**TO DO**: Only the lines of the data below from the one with "La Donna E Mobile: 2" through the one with "total: 197.77 -> 198.16" are wanted. Repeat them exactly.

**INPUT DATA**:
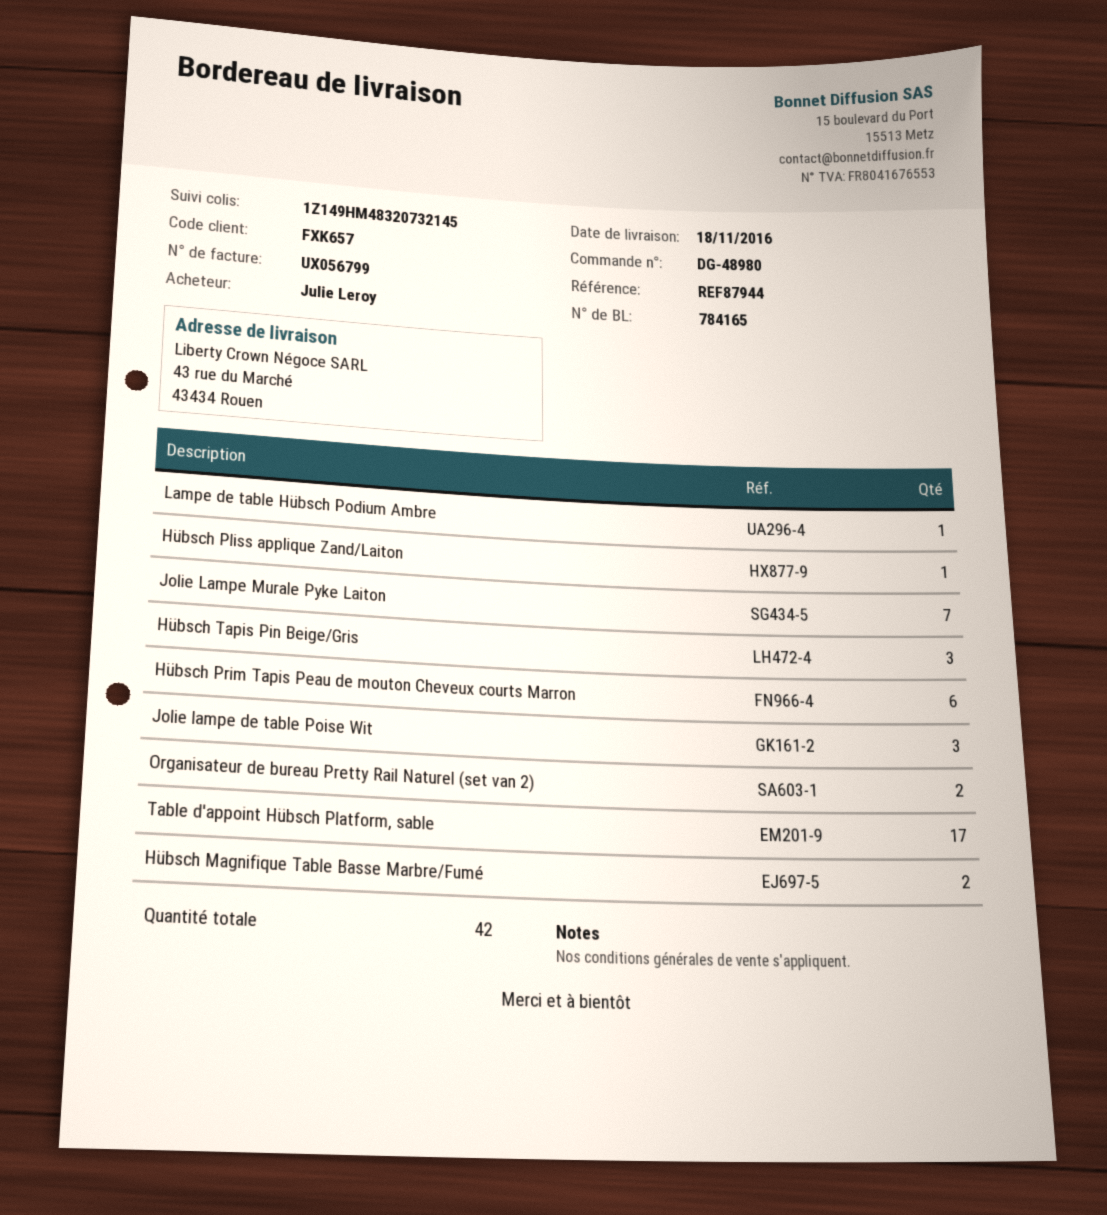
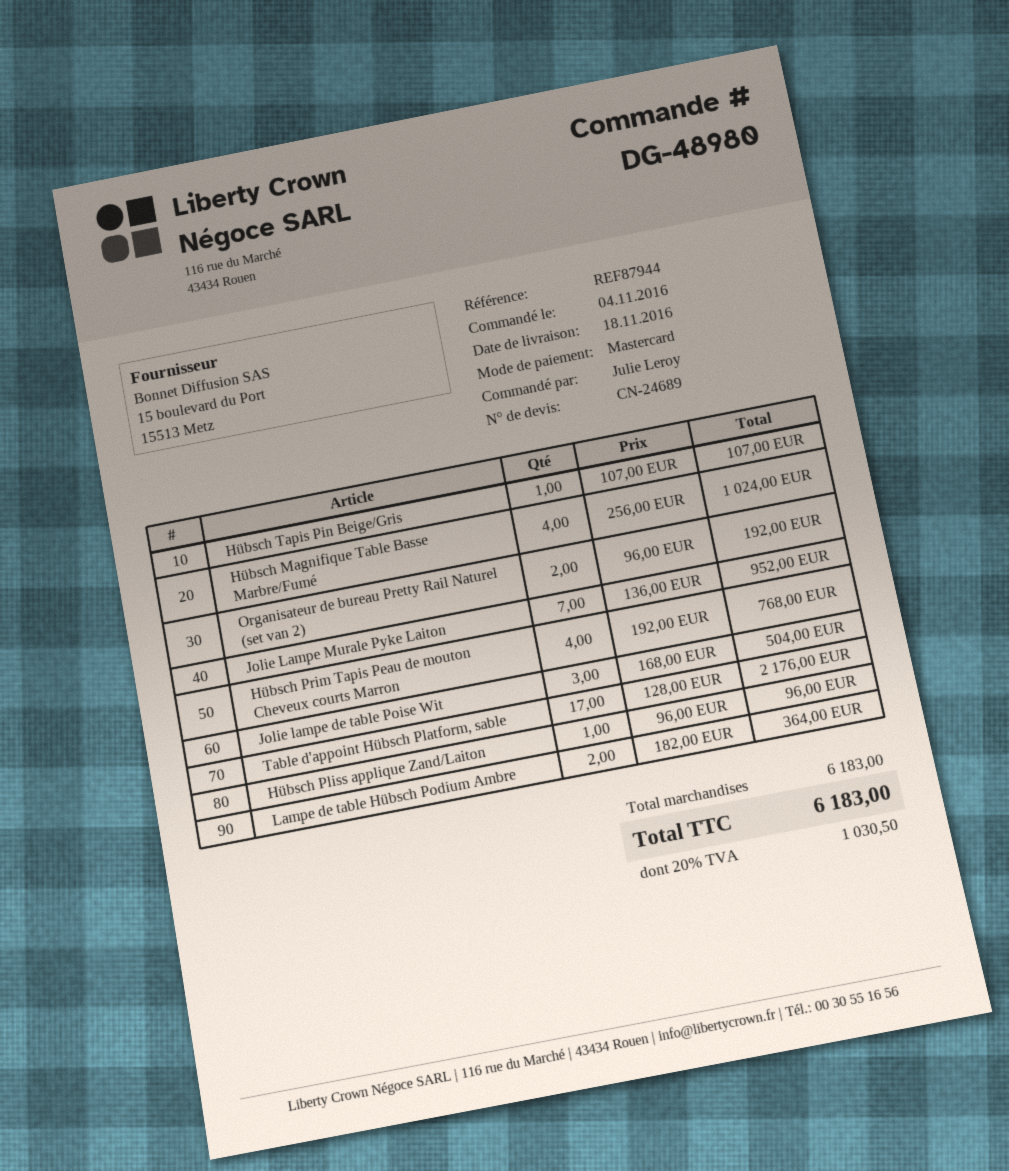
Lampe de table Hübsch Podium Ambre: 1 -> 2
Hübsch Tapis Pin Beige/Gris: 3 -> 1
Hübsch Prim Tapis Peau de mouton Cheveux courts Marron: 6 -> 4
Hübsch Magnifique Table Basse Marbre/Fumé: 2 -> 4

==

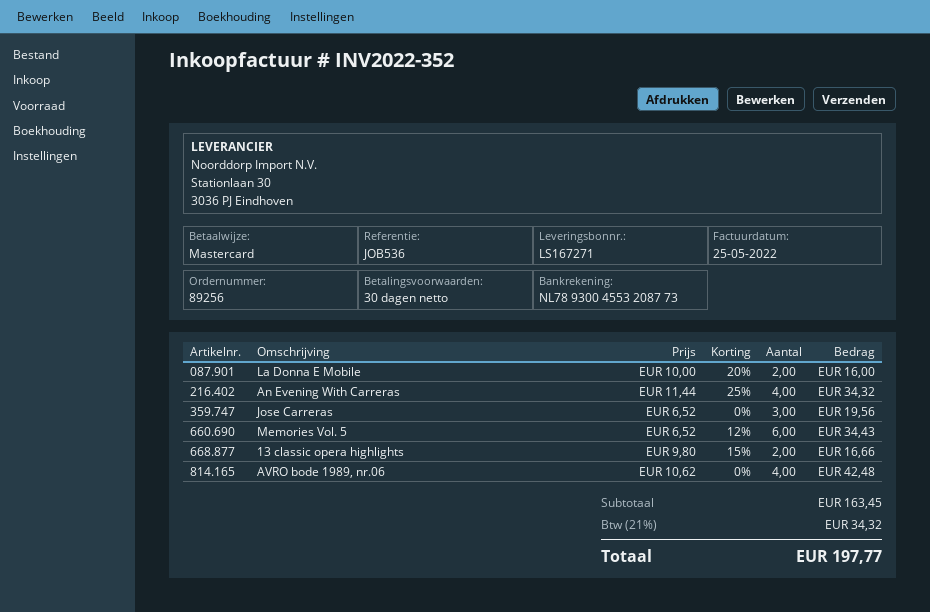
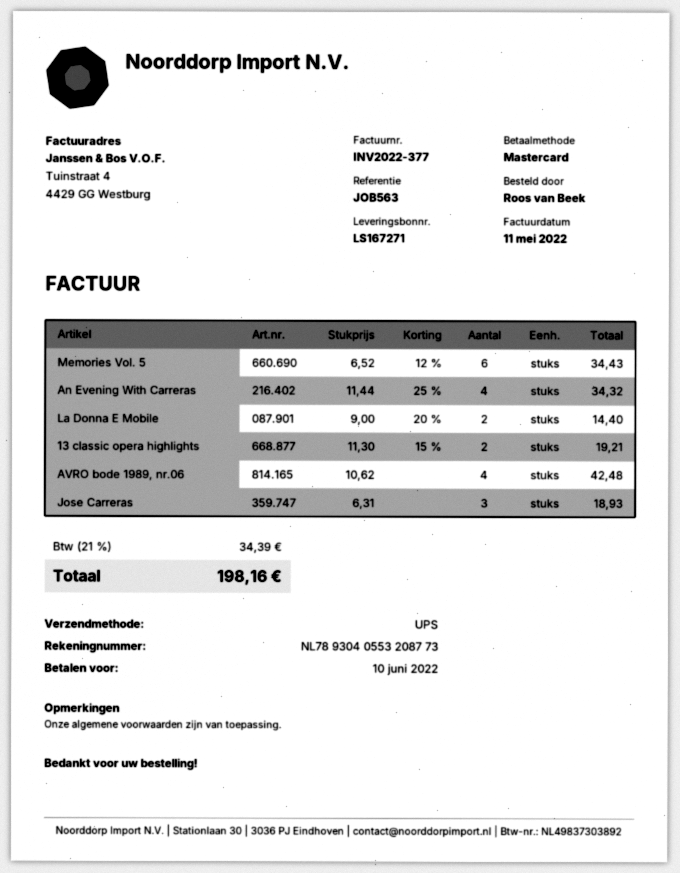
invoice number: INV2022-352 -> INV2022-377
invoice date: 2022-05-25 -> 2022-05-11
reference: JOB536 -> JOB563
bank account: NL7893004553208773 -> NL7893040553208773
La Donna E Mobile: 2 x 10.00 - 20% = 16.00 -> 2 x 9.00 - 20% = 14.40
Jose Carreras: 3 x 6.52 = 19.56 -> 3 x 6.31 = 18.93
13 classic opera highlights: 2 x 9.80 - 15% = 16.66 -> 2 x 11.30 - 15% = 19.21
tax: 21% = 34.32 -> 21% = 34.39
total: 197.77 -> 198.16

**YOUR RESPONSE**:
La Donna E Mobile: 2 x 10.00 - 20% = 16.00 -> 2 x 9.00 - 20% = 14.40
Jose Carreras: 3 x 6.52 = 19.56 -> 3 x 6.31 = 18.93
13 classic opera highlights: 2 x 9.80 - 15% = 16.66 -> 2 x 11.30 - 15% = 19.21
tax: 21% = 34.32 -> 21% = 34.39
total: 197.77 -> 198.16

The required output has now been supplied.